Pelo caminho observava as placas indicativas. Sempre gostei de saber o que há por perto dos locais onde passo. E era Montemor-o-Novo, Portalegre, Beja, Arraiolos, tantos nomes! E sempre as cigarras, aqueles bichos invisíveis e terrivelmente barulhentos, nunca me pareceram tão agradáveis antes, talvez porque ali tinham uma conotação especial que os fazia úteis. Meu guia de viagem, com quinhentas páginas de informações, jazia abandonado no banco de trás do carro, supérfluo.
O que mais marcou, contudo, foi o que vi entre uma vila e outra, além dos muros e monumentos, o que não consta nos guias especializados. As estradas, extensas e delineadas serpentes que cruzavam os campos e nos levaram através deles. Os campos, a vastidão de nadas que se descortinava para todos os lados que se olhasse, como se estivéssemos beirando os limites do mundo e logo adiante ele findasse, de repente. Mas logo ali brotavam hectares de girassóis dourados, bem poderiam ter servido de estúdio a Vincent, quando retratou alguns espécimes.

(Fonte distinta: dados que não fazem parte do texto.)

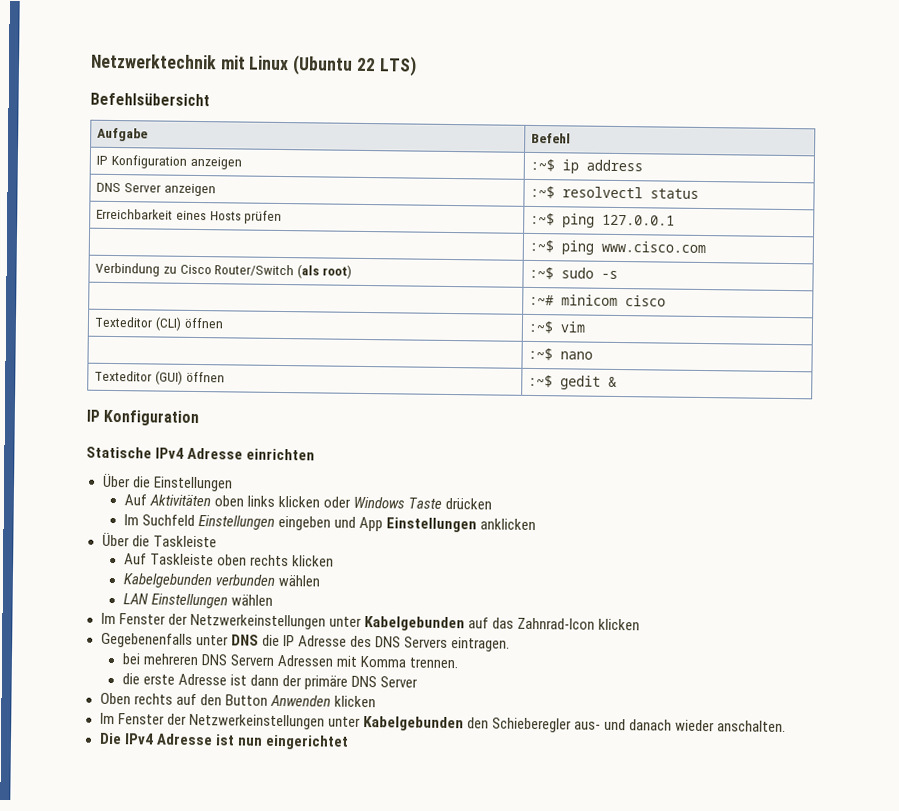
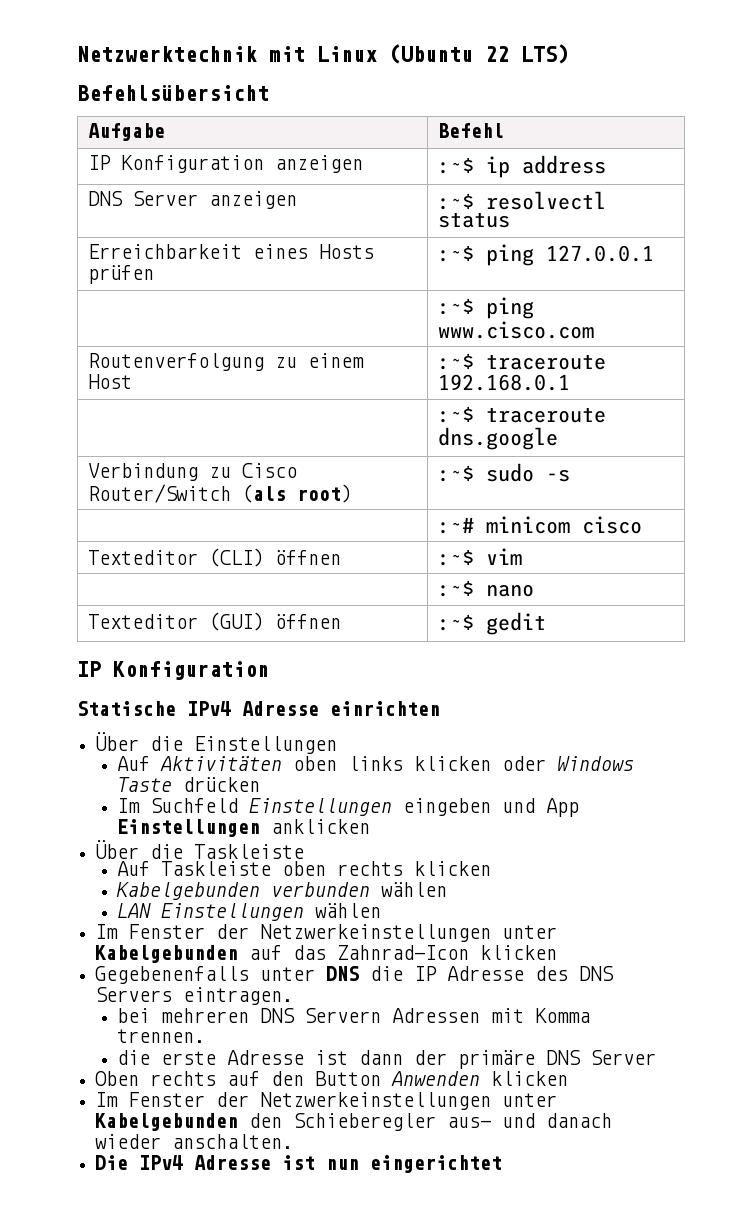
+ Routenverfolgung zu einem Host | :~$ traceroute 192.168.0.1
+ | :~$ traceroute dns.google
- Texteditor (GUI) öffnen | :~$ gedit &
+ Texteditor (GUI) öffnen | :~$ gedit

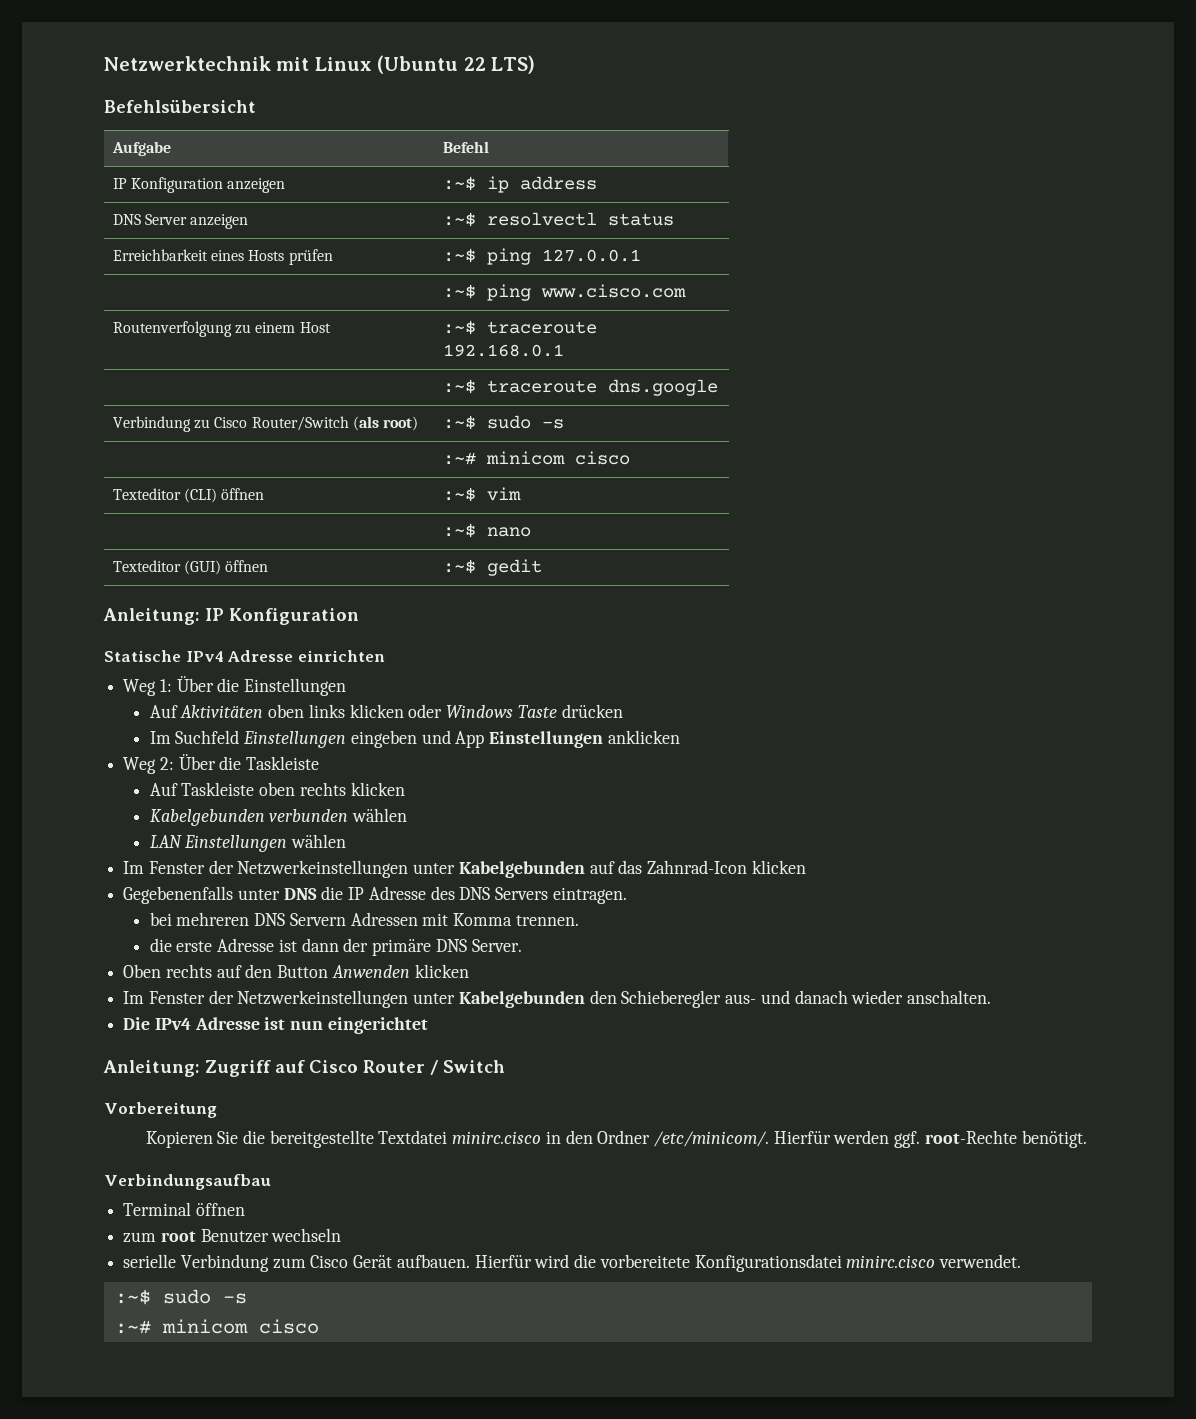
  Texteditor (GUI) öffnen | :~$ gedit
- IP Konfiguration
+ Anleitung: IP Konfiguration
- Über die Einstellungen
+ Weg 1: Über die Einstellungen
- Über die Taskleiste
+ Weg 2: Über die Taskleiste
- die erste Adresse ist dann der primäre DNS Server
+ die erste Adresse ist dann der primäre DNS Server.
+ Anleitung: Zugriff auf Cisco Router / Switch
+ Vorbereitung
+ Kopieren Sie die bereitgestellte Textdatei minirc.cisco in den Ordner /etc/minicom/. Hierfür werden ggf. root-Rechte benötigt.
+ Verbindungsaufbau
+ Terminal öffnen
+ zum root Benutzer wechseln
+ serielle Verbindung zum Cisco Gerät aufbauen. Hierfür wird die vorbereitete Konfigurationsdatei minirc.cisco verwendet.
+ :~$ sudo -s
+ :~# minicom cisco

Vidros escancarados, música em volume exagerado, alta velocidade, olhos que eram só sorriso, entendimento mútuo no silêncio contemplativo. Braços estendidos para fora, saboreando o vento – ; às vezes um de nós colocava o rosto inteiro para fora – éramos talvez felizes por inteiro naquele instante, nada nos era demasiado bom ou ruim. Equilíbrio, sintonia, cumplicidade. Interação entre homem e ambiente, ausência de limites físicos para o prazer de existir. Sim, éramos felizes, completamente.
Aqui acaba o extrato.